Problem description → Report every line of the material that contains the string "align".

------------------------

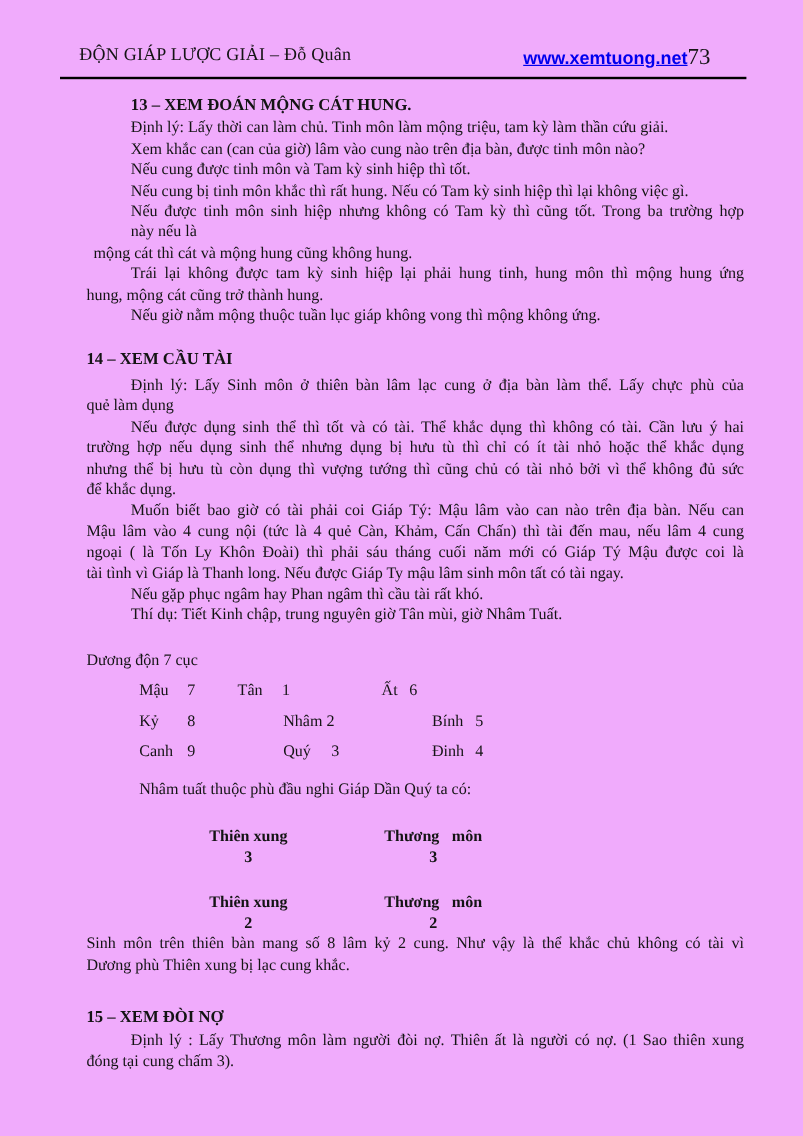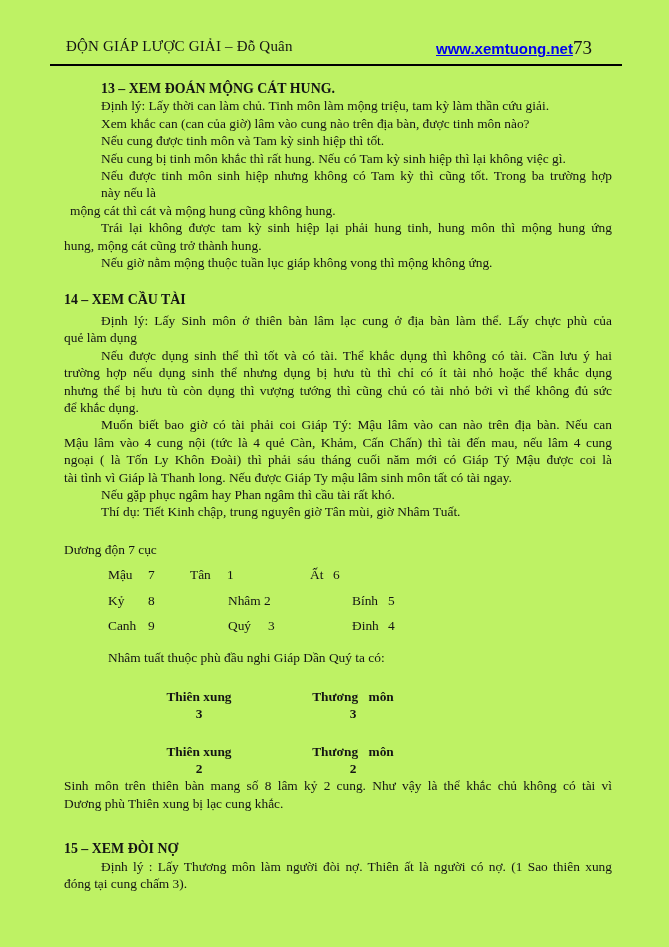--- a/index.html
+++ b/index.html
@@ -1,30 +1,30 @@
 <!DOCTYPE html>
 <html><head>
 <meta charset="utf-8">
 <style>
   html,body { margin:0; padding:0; background:#e8e8e8; }
   .page {
     position:relative; width:669px; height:947px; margin:0 auto;
-    background:#bef264; color:#141414;
+    background:#f0abfc; color:#141414;
     font-family:"Liberation Serif", serif;
     overflow:hidden;
   }
   
   .hdr-title { position:absolute; left:66px; top:38px; font-size:15px; letter-spacing:.2px; white-space:nowrap; }
   .hdr-right { position:absolute; left:436px; top:37px; display:flex; align-items:baseline; }
   .site-link { font-family:"Liberation Sans", sans-serif; font-weight:bold; font-size:15px; color:#0000EE; text-decoration:underline; white-space:nowrap; }
   .page-num { font-size:19px; color:#141414; }
   .rule { position:absolute; left:50px; top:64px; width:572px; height:0; border-top:2px solid #000; }
 
   
-  .content { position:absolute; left:64px; top:76px; width:548px; font-size:13.4px; line-height:17.4px; }
+  .content { position:absolute; left:72px; top:76px; width:548px; font-size:13.4px; line-height:17.4px; }
   .ln { min-height:17.4px; }
   .in { text-indent:37px; }
   .in2 { margin-left:44px; }
   .sp { padding-left:6px; }
   .j  { text-align:justify; text-align-last:justify; }
   .h  { font-weight:bold; font-size:13.9px; white-space:nowrap; }
   .h13 { margin-top:4px; margin-left:37px; }
   .h14 { margin-top:20px; }
   .h15 { margin-top:28px; }
   .mt3  { margin-top:3px; }

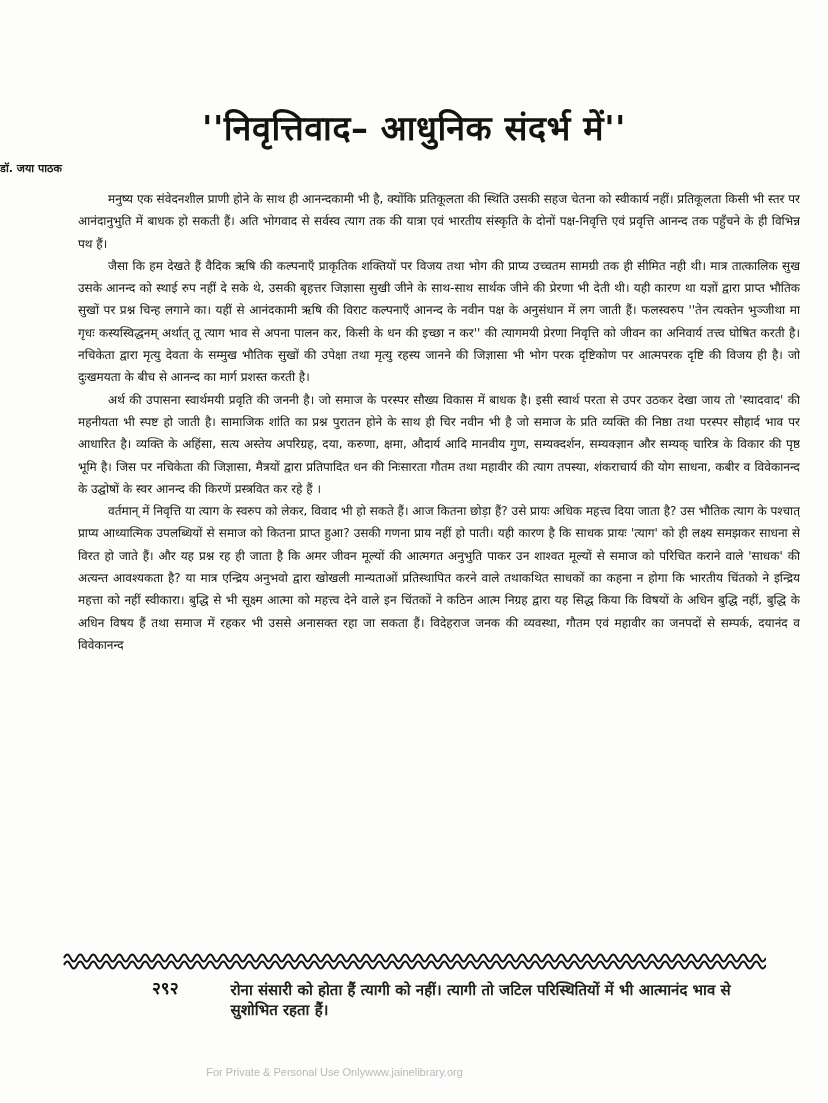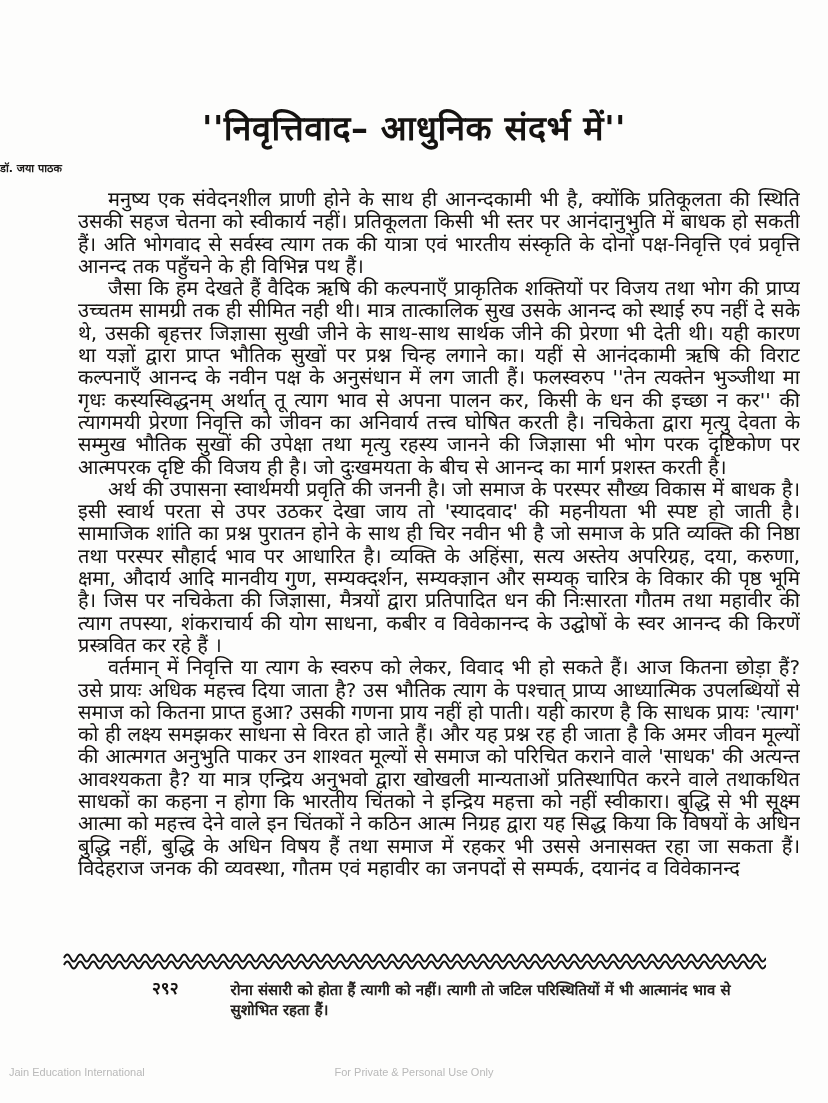--- a/index.html
+++ b/index.html
@@ -24,21 +24,21 @@
   .author{
     margin:10px 66px 0 0;
     font-size:11px;
     font-weight:700;
     color:#1b1917;
   }
   .bodytext{
     margin:13px 28px 0 78px;
     height:772px;
     overflow:hidden;
-    font-size:20px;
+    font-size:12px;
     line-height:22.3px;
     text-align:justify;
     font-weight:500;
     color:#161412;
   }
   .bodytext p{
     margin:0;
     text-indent:30px;
   }
   .wavy{
@@ -100,17 +100,17 @@
     <path id="wave1" fill="none" stroke="#141414" stroke-width="1.9" d="M2 6 q3.25 -7 6.5 0 q3.25 7 6.5 0 q3.25 -7 6.5 0 q3.25 7 6.5 0 q3.25 -7 6.5 0 q3.25 7 6.5 0 q3.25 -7 6.5 0 q3.25 7 6.5 0 q3.25 -7 6.5 0 q3.25 7 6.5 0 q3.25 -7 6.5 0 q3.25 7 6.5 0 q3.25 -7 6.5 0 q3.25 7 6.5 0 q3.25 -7 6.5 0 q3.25 7 6.5 0 q3.25 -7 6.5 0 q3.25 7 6.5 0 q3.25 -7 6.5 0 q3.25 7 6.5 0 q3.25 -7 6.5 0 q3.25 7 6.5 0 q3.25 -7 6.5 0 q3.25 7 6.5 0 q3.25 -7 6.5 0 q3.25 7 6.5 0 q3.25 -7 6.5 0 q3.25 7 6.5 0 q3.25 -7 6.5 0 q3.25 7 6.5 0 q3.25 -7 6.5 0 q3.25 7 6.5 0 q3.25 -7 6.5 0 q3.25 7 6.5 0 q3.25 -7 6.5 0 q3.25 7 6.5 0 q3.25 -7 6.5 0 q3.25 7 6.5 0 q3.25 -7 6.5 0 q3.25 7 6.5 0 q3.25 -7 6.5 0 q3.25 7 6.5 0 q3.25 -7 6.5 0 q3.25 7 6.5 0 q3.25 -7 6.5 0 q3.25 7 6.5 0 q3.25 -7 6.5 0 q3.25 7 6.5 0 q3.25 -7 6.5 0 q3.25 7 6.5 0 q3.25 -7 6.5 0 q3.25 7 6.5 0 q3.25 -7 6.5 0 q3.25 7 6.5 0 q3.25 -7 6.5 0 q3.25 7 6.5 0 q3.25 -7 6.5 0 q3.25 7 6.5 0 q3.25 -7 6.5 0 q3.25 7 6.5 0 q3.25 -7 6.5 0 q3.25 7 6.5 0 q3.25 -7 6.5 0 q3.25 7 6.5 0 q3.25 -7 6.5 0 q3.25 7 6.5 0 q3.25 -7 6.5 0 q3.25 7 6.5 0 q3.25 -7 6.5 0 q3.25 7 6.5 0 q3.25 -7 6.5 0 q3.25 7 6.5 0 q3.25 -7 6.5 0 q3.25 7 6.5 0 q3.25 -7 6.5 0 q3.25 7 6.5 0 q3.25 -7 6.5 0 q3.25 7 6.5 0 q3.25 -7 6.5 0 q3.25 7 6.5 0 q3.25 -7 6.5 0 q3.25 7 6.5 0 q3.25 -7 6.5 0 q3.25 7 6.5 0 q3.25 -7 6.5 0 q3.25 7 6.5 0 q3.25 -7 6.5 0 q3.25 7 6.5 0 q3.25 -7 6.5 0 q3.25 7 6.5 0 q3.25 -7 6.5 0 q3.25 7 6.5 0 q3.25 -7 6.5 0 q3.25 7 6.5 0 q3.25 -7 6.5 0 q3.25 7 6.5 0 q3.25 -7 6.5 0 q3.25 7 6.5 0 q3.25 -7 6.5 0 q3.25 7 6.5 0 q3.25 -7 6.5 0 q3.25 7 6.5 0 q3.25 -7 6.5 0 q3.25 7 6.5 0 q3.25 -7 6.5 0 q3.25 7 6.5 0 q3.25 -7 6.5 0 q3.25 7 6.5 0"></path>
     <path id="wave2" fill="none" stroke="#141414" stroke-width="1.9" d="M2 13 q3.25 -7 6.5 0 q3.25 7 6.5 0 q3.25 -7 6.5 0 q3.25 7 6.5 0 q3.25 -7 6.5 0 q3.25 7 6.5 0 q3.25 -7 6.5 0 q3.25 7 6.5 0 q3.25 -7 6.5 0 q3.25 7 6.5 0 q3.25 -7 6.5 0 q3.25 7 6.5 0 q3.25 -7 6.5 0 q3.25 7 6.5 0 q3.25 -7 6.5 0 q3.25 7 6.5 0 q3.25 -7 6.5 0 q3.25 7 6.5 0 q3.25 -7 6.5 0 q3.25 7 6.5 0 q3.25 -7 6.5 0 q3.25 7 6.5 0 q3.25 -7 6.5 0 q3.25 7 6.5 0 q3.25 -7 6.5 0 q3.25 7 6.5 0 q3.25 -7 6.5 0 q3.25 7 6.5 0 q3.25 -7 6.5 0 q3.25 7 6.5 0 q3.25 -7 6.5 0 q3.25 7 6.5 0 q3.25 -7 6.5 0 q3.25 7 6.5 0 q3.25 -7 6.5 0 q3.25 7 6.5 0 q3.25 -7 6.5 0 q3.25 7 6.5 0 q3.25 -7 6.5 0 q3.25 7 6.5 0 q3.25 -7 6.5 0 q3.25 7 6.5 0 q3.25 -7 6.5 0 q3.25 7 6.5 0 q3.25 -7 6.5 0 q3.25 7 6.5 0 q3.25 -7 6.5 0 q3.25 7 6.5 0 q3.25 -7 6.5 0 q3.25 7 6.5 0 q3.25 -7 6.5 0 q3.25 7 6.5 0 q3.25 -7 6.5 0 q3.25 7 6.5 0 q3.25 -7 6.5 0 q3.25 7 6.5 0 q3.25 -7 6.5 0 q3.25 7 6.5 0 q3.25 -7 6.5 0 q3.25 7 6.5 0 q3.25 -7 6.5 0 q3.25 7 6.5 0 q3.25 -7 6.5 0 q3.25 7 6.5 0 q3.25 -7 6.5 0 q3.25 7 6.5 0 q3.25 -7 6.5 0 q3.25 7 6.5 0 q3.25 -7 6.5 0 q3.25 7 6.5 0 q3.25 -7 6.5 0 q3.25 7 6.5 0 q3.25 -7 6.5 0 q3.25 7 6.5 0 q3.25 -7 6.5 0 q3.25 7 6.5 0 q3.25 -7 6.5 0 q3.25 7 6.5 0 q3.25 -7 6.5 0 q3.25 7 6.5 0 q3.25 -7 6.5 0 q3.25 7 6.5 0 q3.25 -7 6.5 0 q3.25 7 6.5 0 q3.25 -7 6.5 0 q3.25 7 6.5 0 q3.25 -7 6.5 0 q3.25 7 6.5 0 q3.25 -7 6.5 0 q3.25 7 6.5 0 q3.25 -7 6.5 0 q3.25 7 6.5 0 q3.25 -7 6.5 0 q3.25 7 6.5 0 q3.25 -7 6.5 0 q3.25 7 6.5 0 q3.25 -7 6.5 0 q3.25 7 6.5 0 q3.25 -7 6.5 0 q3.25 7 6.5 0 q3.25 -7 6.5 0 q3.25 7 6.5 0 q3.25 -7 6.5 0 q3.25 7 6.5 0 q3.25 -7 6.5 0 q3.25 7 6.5 0 q3.25 -7 6.5 0 q3.25 7 6.5 0"></path>
   </svg>
 
   <div class="footer-row">
     <span class="page-number">२९२</span>
     <span class="aphorism">रोना संसारी को होता हैं त्यागी को नहीं। त्यागी तो जटिल परिस्थितियों में भी आत्मानंद भाव से सुशोभित रहता हैं।</span>
   </div>
 
   <div class="bottom-bar">
-    <span class="bb-left">Jain Education International</span>
     <span class="bb-center">For Private &amp; Personal Use Only</span>
+    <span class="bb-right">www.jainelibrary.org</span>
   </div>
 
 </div>
 
 </body></html>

------------------------

Response to the task →
   .hdr-right { position:absolute; left:436px; top:37px; display:flex; align-items:baseline; }
   .j  { text-align:justify; text-align-last:justify; }
     text-align:justify;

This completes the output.